= WHAT NEEDS TO BE DONE =
From the records below, output exactly the lines running from the line containing "subtotal: 5617.71 -> 6048.23" through the line containing "total: 4431.24 -> 6357.94", and no others.

===== EXERCISE MATERIALS =====

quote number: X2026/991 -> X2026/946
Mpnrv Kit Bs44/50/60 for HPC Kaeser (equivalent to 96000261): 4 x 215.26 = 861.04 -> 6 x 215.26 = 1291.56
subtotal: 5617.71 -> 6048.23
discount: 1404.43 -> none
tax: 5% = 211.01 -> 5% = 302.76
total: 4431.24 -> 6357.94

=====
===== EXERCISE MATERIALS =====

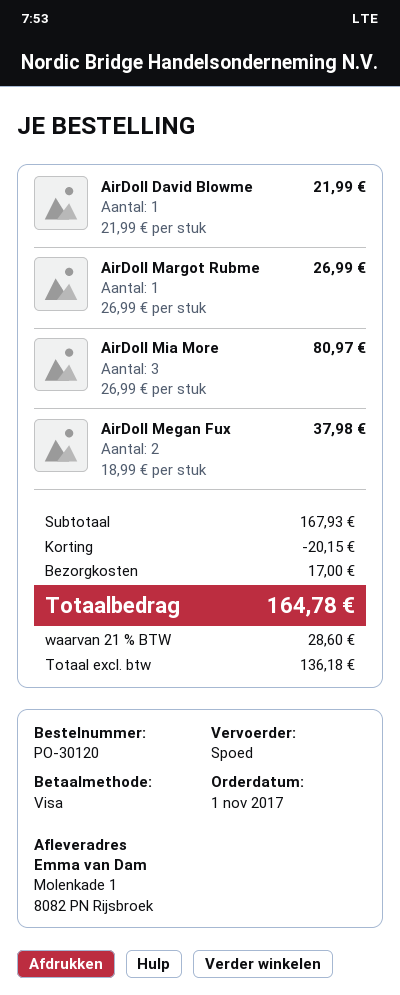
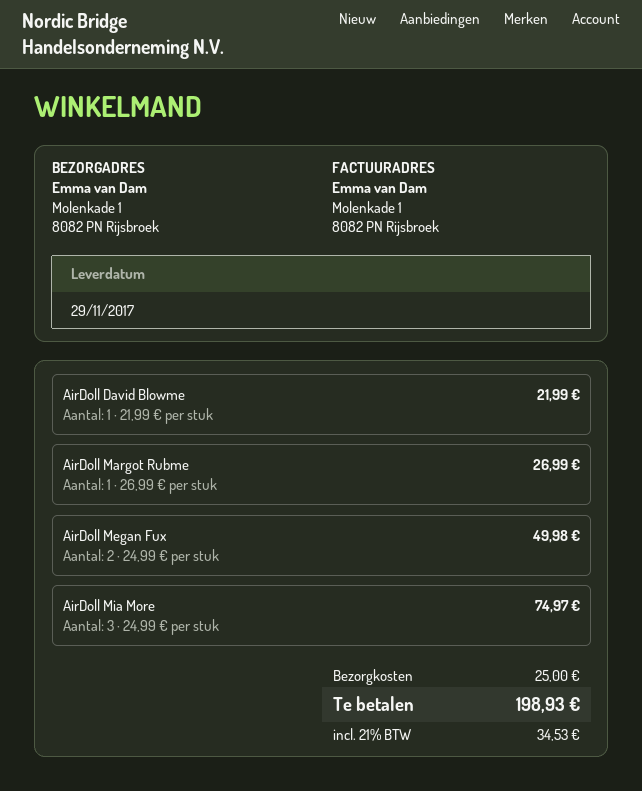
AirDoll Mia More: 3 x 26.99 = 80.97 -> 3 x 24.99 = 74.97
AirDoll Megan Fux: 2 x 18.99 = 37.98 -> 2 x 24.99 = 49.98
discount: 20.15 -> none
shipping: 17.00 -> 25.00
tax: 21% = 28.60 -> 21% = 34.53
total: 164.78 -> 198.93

=====
===== EXERCISE MATERIALS =====

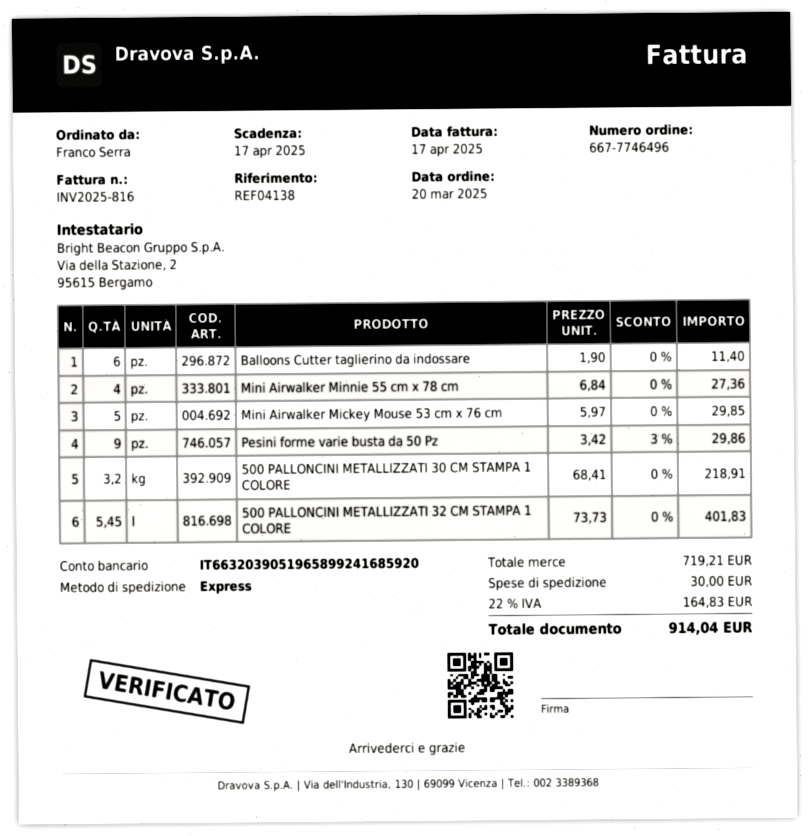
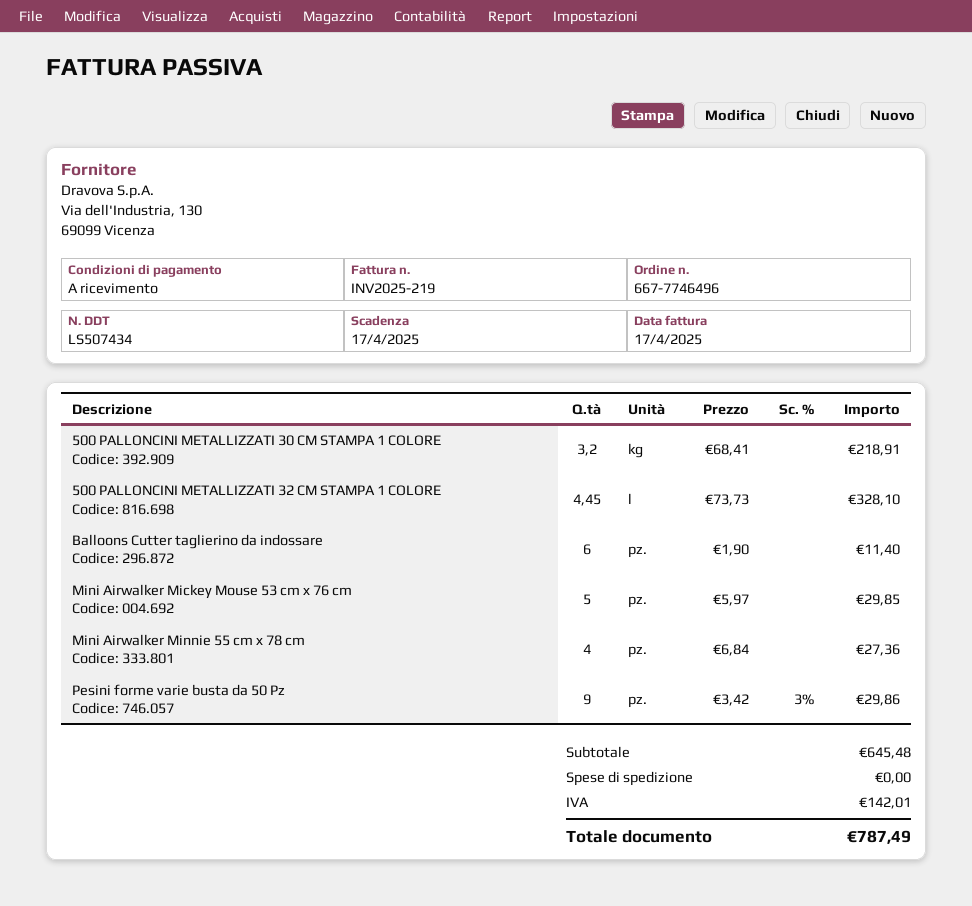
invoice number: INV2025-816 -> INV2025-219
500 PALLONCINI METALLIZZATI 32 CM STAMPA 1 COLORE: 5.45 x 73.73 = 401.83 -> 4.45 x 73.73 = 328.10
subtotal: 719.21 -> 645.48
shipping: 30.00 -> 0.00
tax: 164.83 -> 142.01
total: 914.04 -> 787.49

=====

= TASK RESULT =
subtotal: 5617.71 -> 6048.23
discount: 1404.43 -> none
tax: 5% = 211.01 -> 5% = 302.76
total: 4431.24 -> 6357.94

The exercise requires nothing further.